Jesse Phillips wrote:
> On Sun, 20 Apr 2008 12:27:51 +0200, e-t172 wrote:
> 
>> Hans W. Uhlig a écrit :
>>> e-t172 wrote:
>>>> - More efficient. For example, on a Linux distro, if you want to write
>>>> a program using a library, you need to install the "dev" package of
>>>> the library, which only contains header files. There is no point of
>>>> including the implementation in the package, because it is not useful
>>>> to the user (and definitely not useful if you only want to compile a
>>>> project, not modify it). See the glibc as an example : if you needed
>>>> the entire source code of the glibc every time you wanted to compile a
>>>> program, this would have been a pure waste in terms of disk space and
>>>> compiler efficiency.
>>> Why should You need extra code files for development. I have always
>>> found this annoying, you either need the library or you don't. If the
>>> library has API documentation, why would you need headers.
>> Because API documentation is documentation, not D code that can be
>> parsed by a compiler. If I want to use a library, I have to write:
>>
>> import mylib;
>>
>> For that to work, you either need the header file "mylib.di" or the D
>> file "mylib.d".
>>
>>>> - Clear separation of "compiled" code and compile-time code. That is,
>>>> if a library provides "normal" code (accessed by an API) and
>>>> compile-time code (which is compiled in the application that uses the
>>>> library, not in the library itself), the two can be clearly
>>>> distinguished: "normal" code will only consist of declarations in the
>>>> header file, while compile-time code will be entirely defined in the
>>>> header file. That way, the user knows what IS in the library (the .a
>>>> or .so file), and what will be compiled in his application. (of course
>>>> this is already possible, just not as "clearly" for the user)
>>> Ok, I can see this for fixed constants used by the library. Otherwise,
>>> why would you need them.
>> Huh? Sorry, I don't understand.
>>
>>>> - Ability to distribute closed-source libraries. I'm against
>>>> closed-source libraries, but I know that a lot of people need them.

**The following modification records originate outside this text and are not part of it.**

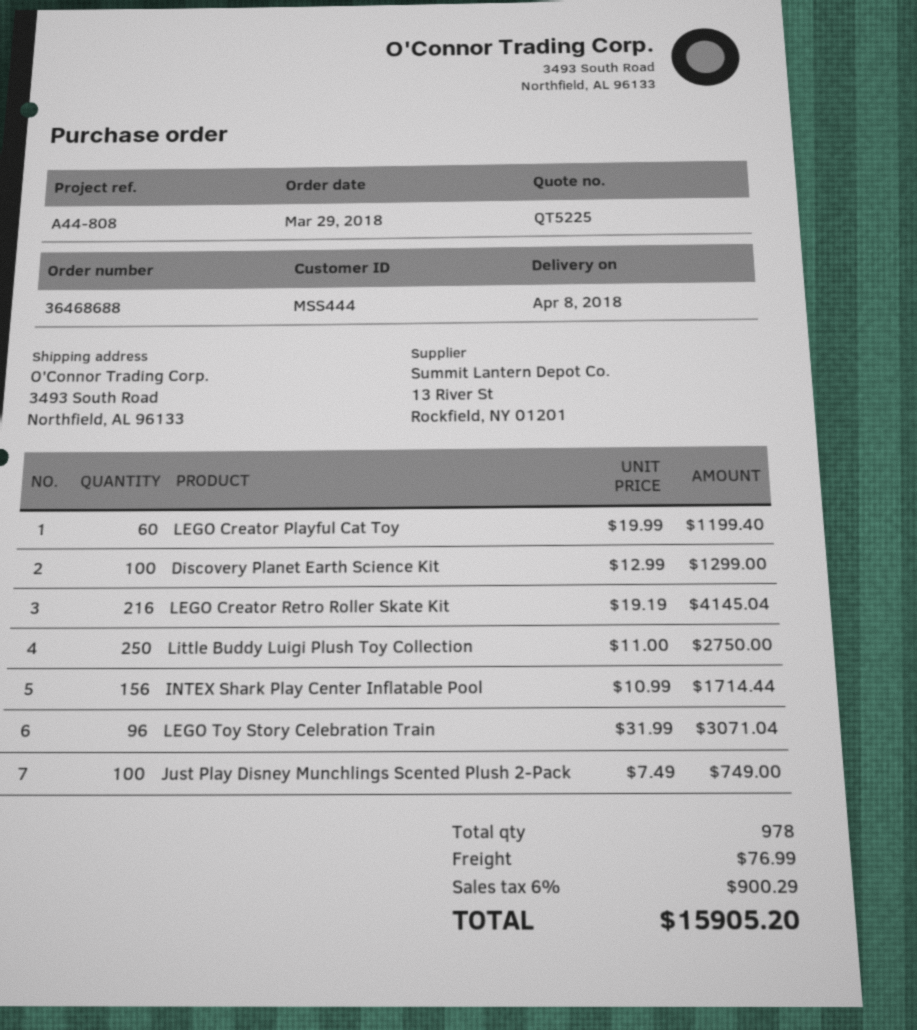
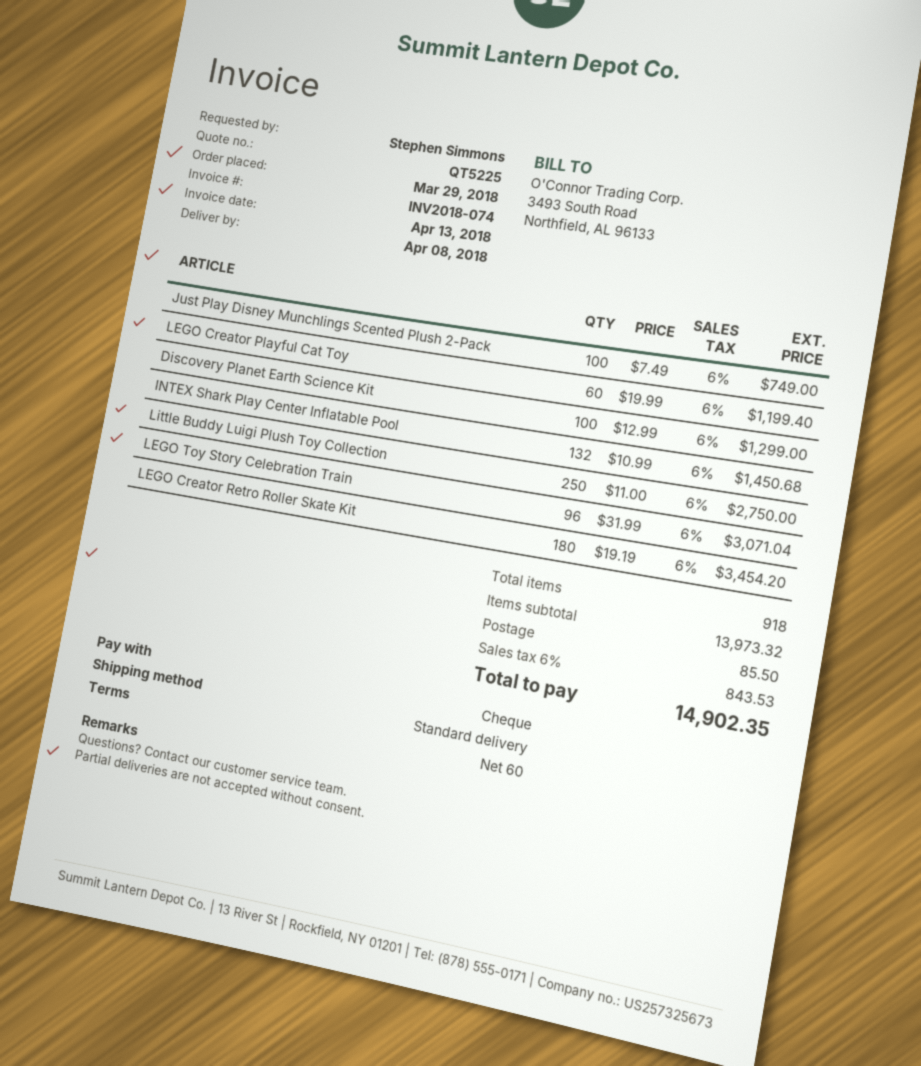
LEGO Creator Retro Roller Skate Kit: 216 x 19.19 = 4145.04 -> 180 x 19.19 = 3454.20
INTEX Shark Play Center Inflatable Pool: 156 x 10.99 = 1714.44 -> 132 x 10.99 = 1450.68
total quantity: 978 -> 918
shipping: 76.99 -> 85.50
tax: 6% = 900.29 -> 6% = 843.53
total: 15905.20 -> 14902.35

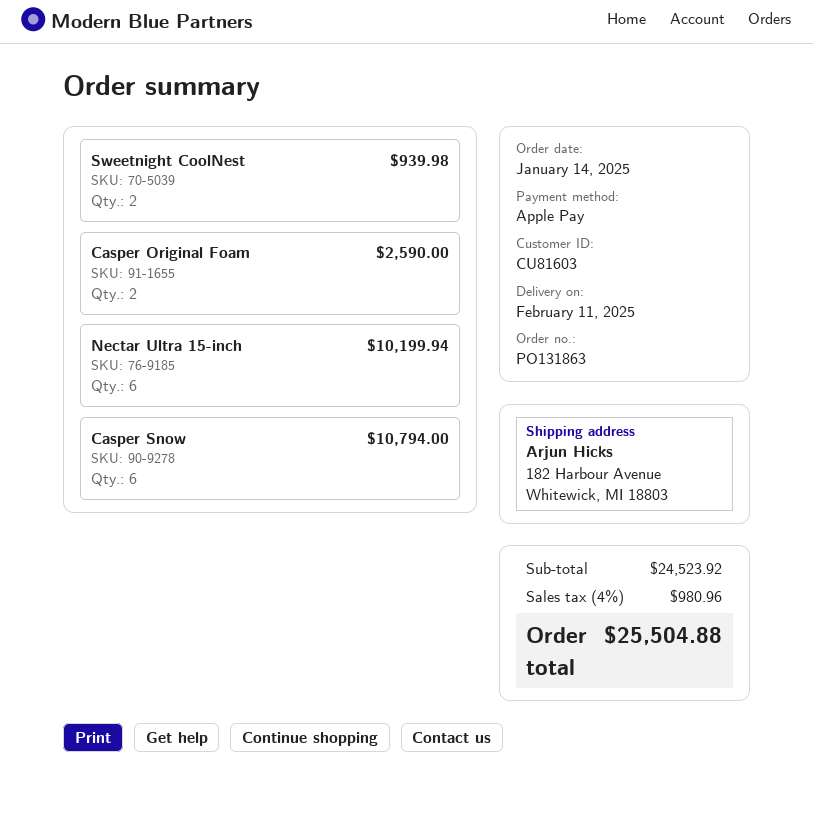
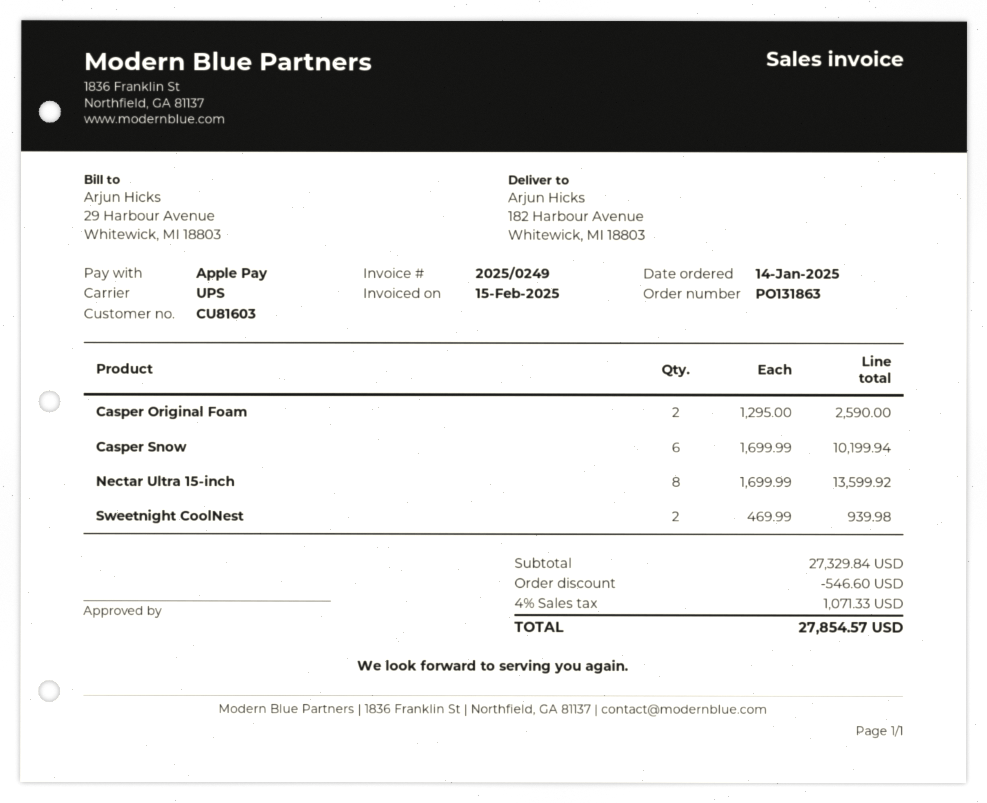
Nectar Ultra 15-inch: 6 for 10199.94 -> 8 for 13599.92
Casper Snow: 6 for 10794.00 -> 6 for 10199.94
subtotal: 24523.92 -> 27329.84
discount: none -> 546.60
tax: 4% = 980.96 -> 4% = 1071.33
total: 25504.88 -> 27854.57

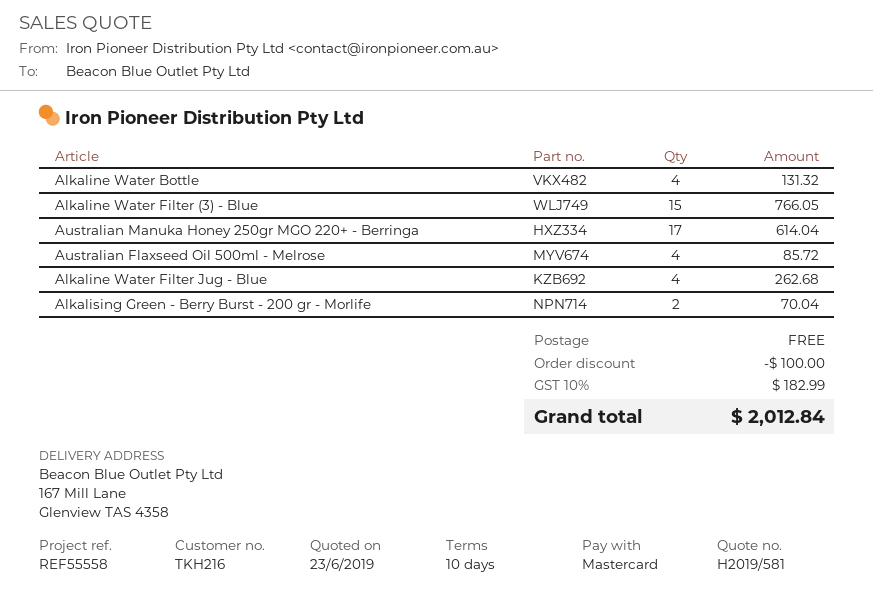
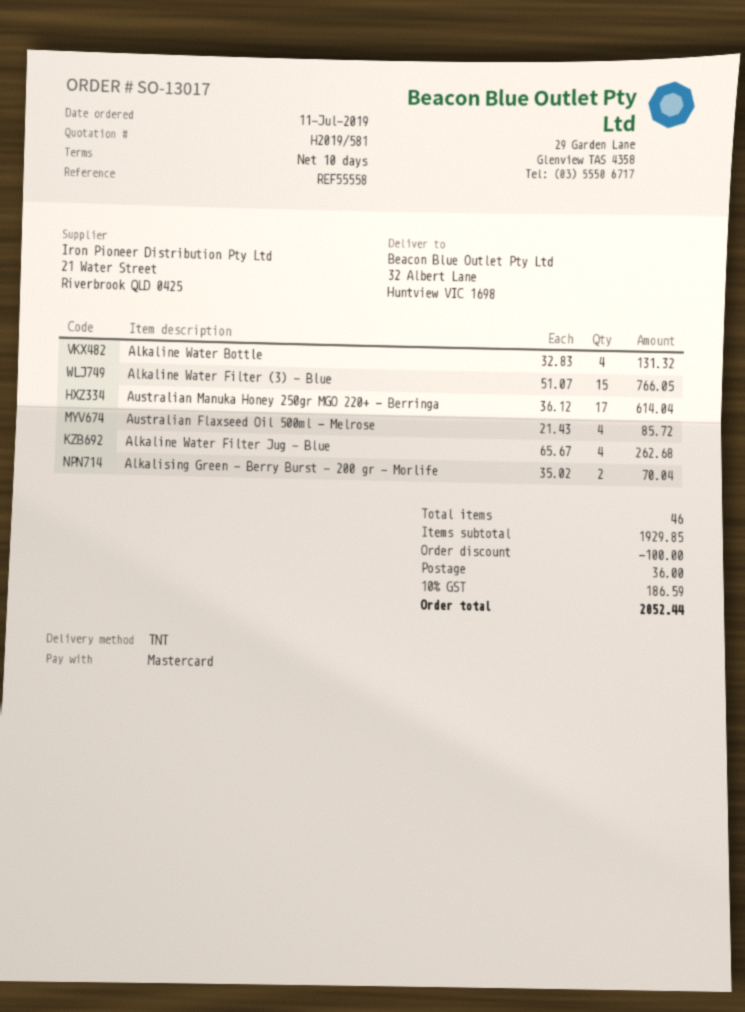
ship to: 167 Mill Lane, Glenview TAS 4358 -> 32 Albert Lane, Huntview VIC 1698
shipping: 0.00 -> 36.00
tax: 10% = 182.99 -> 10% = 186.59
total: 2012.84 -> 2052.44

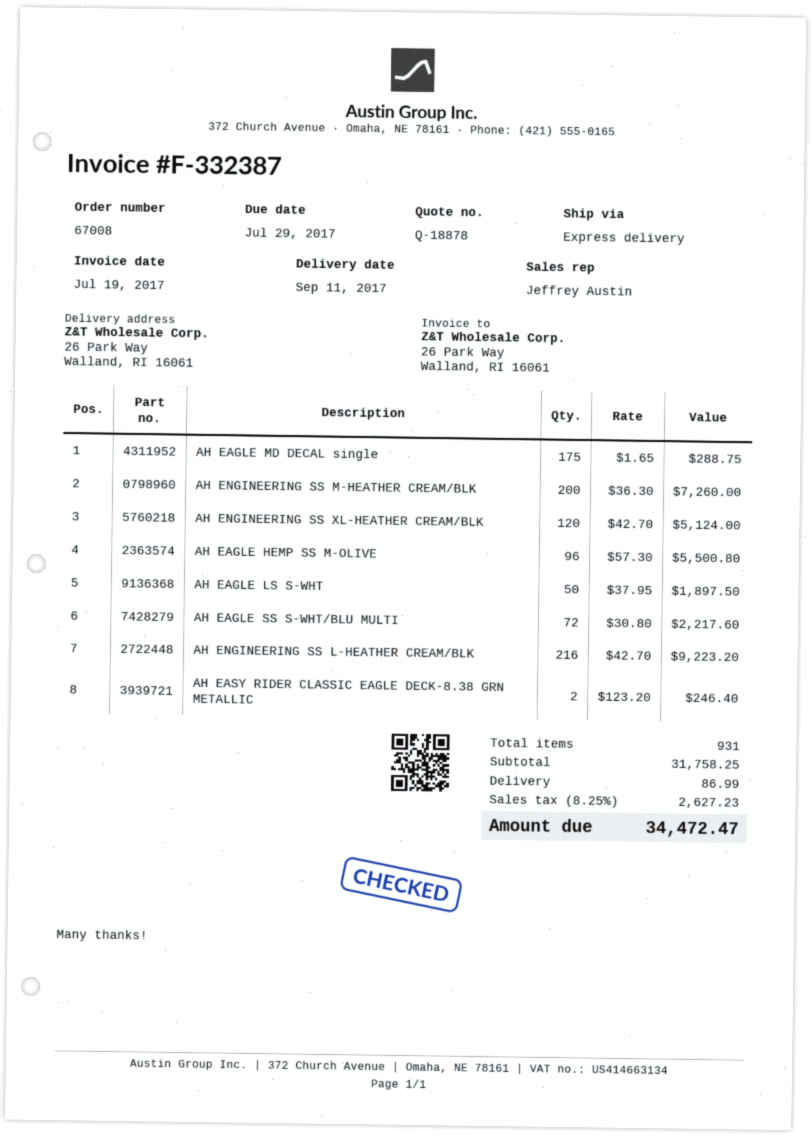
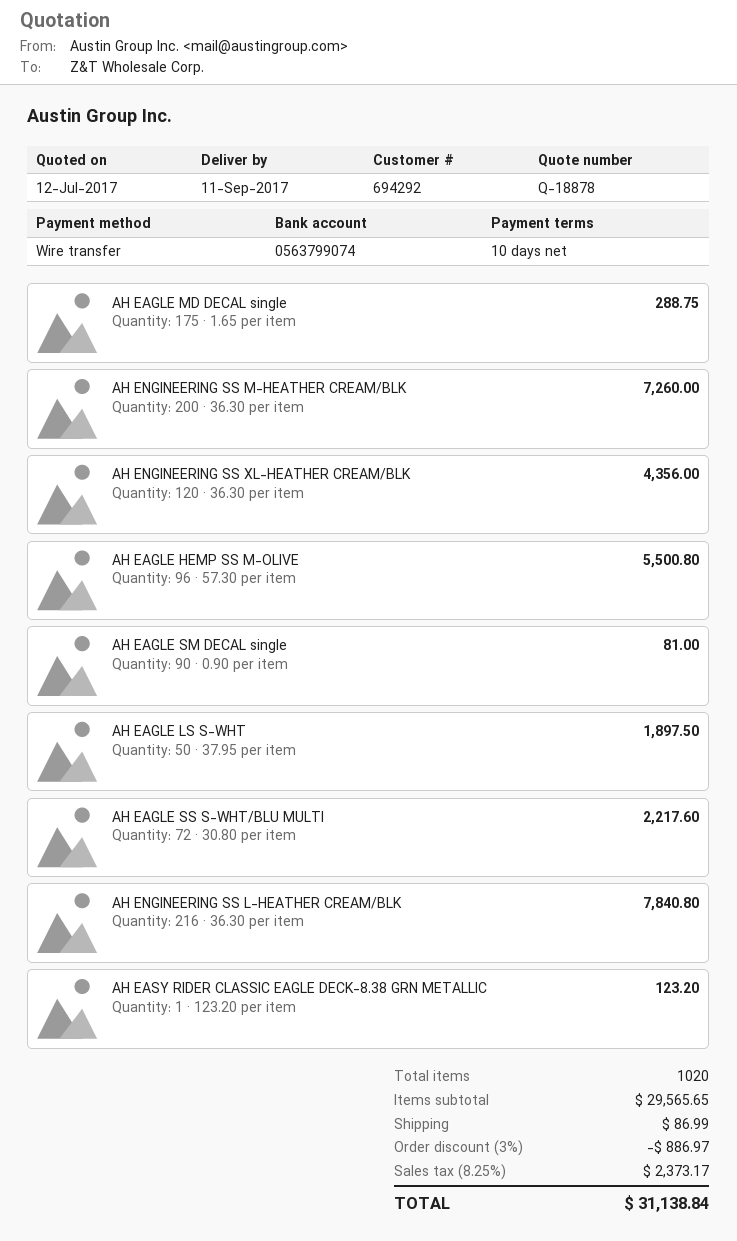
AH ENGINEERING SS XL-HEATHER CREAM/BLK: 120 x 42.70 = 5124.00 -> 120 x 36.30 = 4356.00
AH ENGINEERING SS L-HEATHER CREAM/BLK: 216 x 42.70 = 9223.20 -> 216 x 36.30 = 7840.80
AH EASY RIDER CLASSIC EAGLE DECK-8.38 GRN METALLIC: 2 x 123.20 = 246.40 -> 1 x 123.20 = 123.20
AH EAGLE SM DECAL single: none -> 90 x 0.90 = 81.00
total quantity: 931 -> 1020
subtotal: 31758.25 -> 29565.65
discount: none -> 3% = 886.97
tax: 8.25% = 2627.23 -> 8.25% = 2373.17
total: 34472.47 -> 31138.84

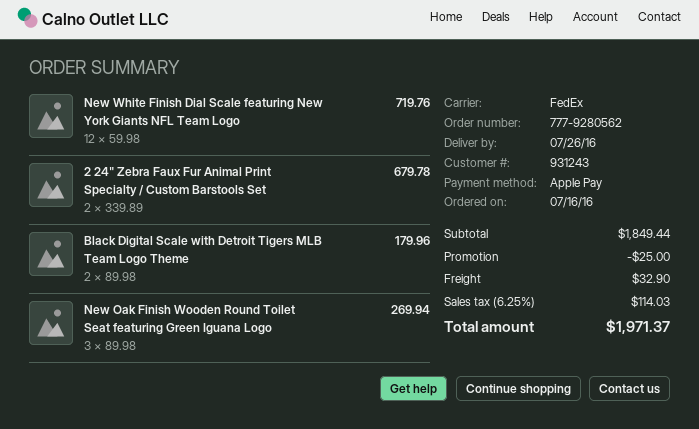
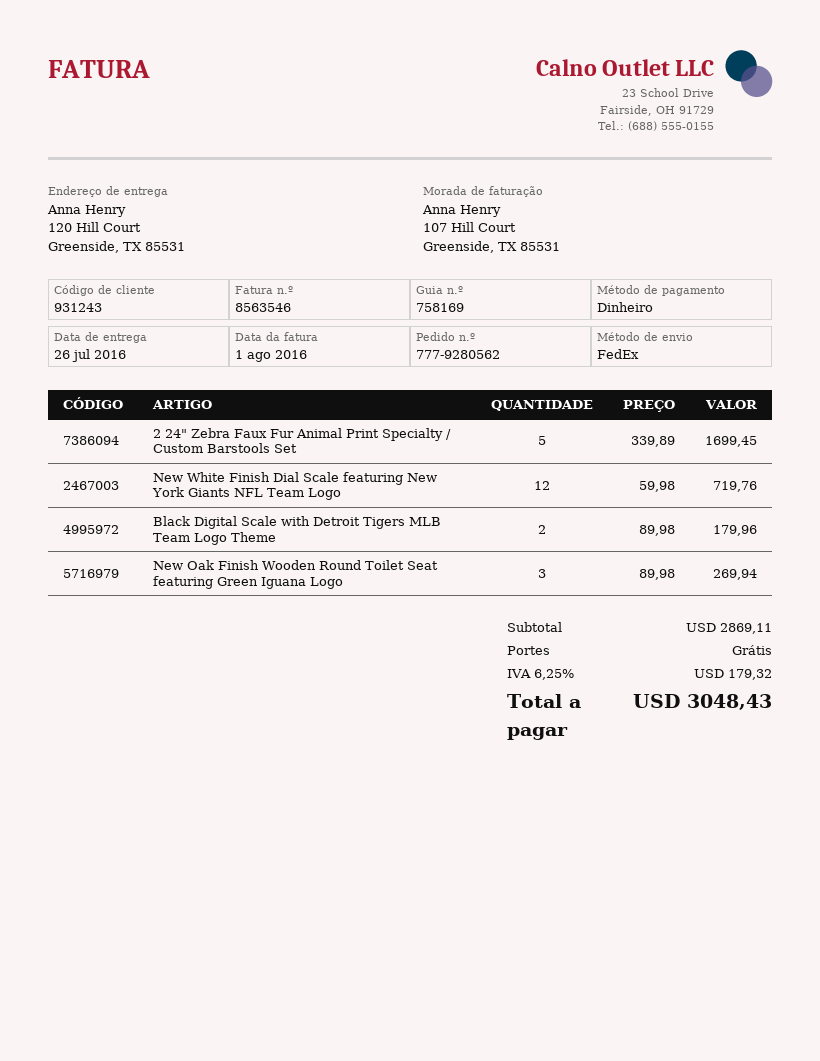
payment method: Apple Pay -> cash
2 24" Zebra Faux Fur Animal Print Specialty / Custom Barstools Set: 2 x 339.89 = 679.78 -> 5 x 339.89 = 1699.45
subtotal: 1849.44 -> 2869.11
discount: 25.00 -> none
shipping: 32.90 -> 0.00
tax: 6.25% = 114.03 -> 6.25% = 179.32
total: 1971.37 -> 3048.43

>>> Again, I say API Docs!
>> See my first comment. There is no way API documentation can replace
>> header files. Unless, of course, you tell the compiler how to parse and
>> understand the API documentation, but that's just awkward.
> 
> I'm sorry, but in reading through the posts I do not see how headers 
> could replace API documentation. And here is the distinction I would like 
> to put forth, what the programmer needs vs what the compiler needs. API 
> documentation should be all you need to get information about the 
> function you are calling. That is it for the user, they shouldn't need 
> anything more, having a header file would just be redundant and not 
> displayable on the web.
> 
> Now there is the compiler. Many points for having header files have come 
> up as they provide a means to compile library code without the source and 
> other things. And it appears your view is that these header files should 
> be created automatically. And all of this sounds exactly like the reasons 
> for having di files. Which seems to have some problems, and it seems that 
> it is a lot of speculation as to if it would be a problem or not. So my 
> thoughts here would be: create examples as to would should be doable, 
> show how it fails, and try to get di files fixed.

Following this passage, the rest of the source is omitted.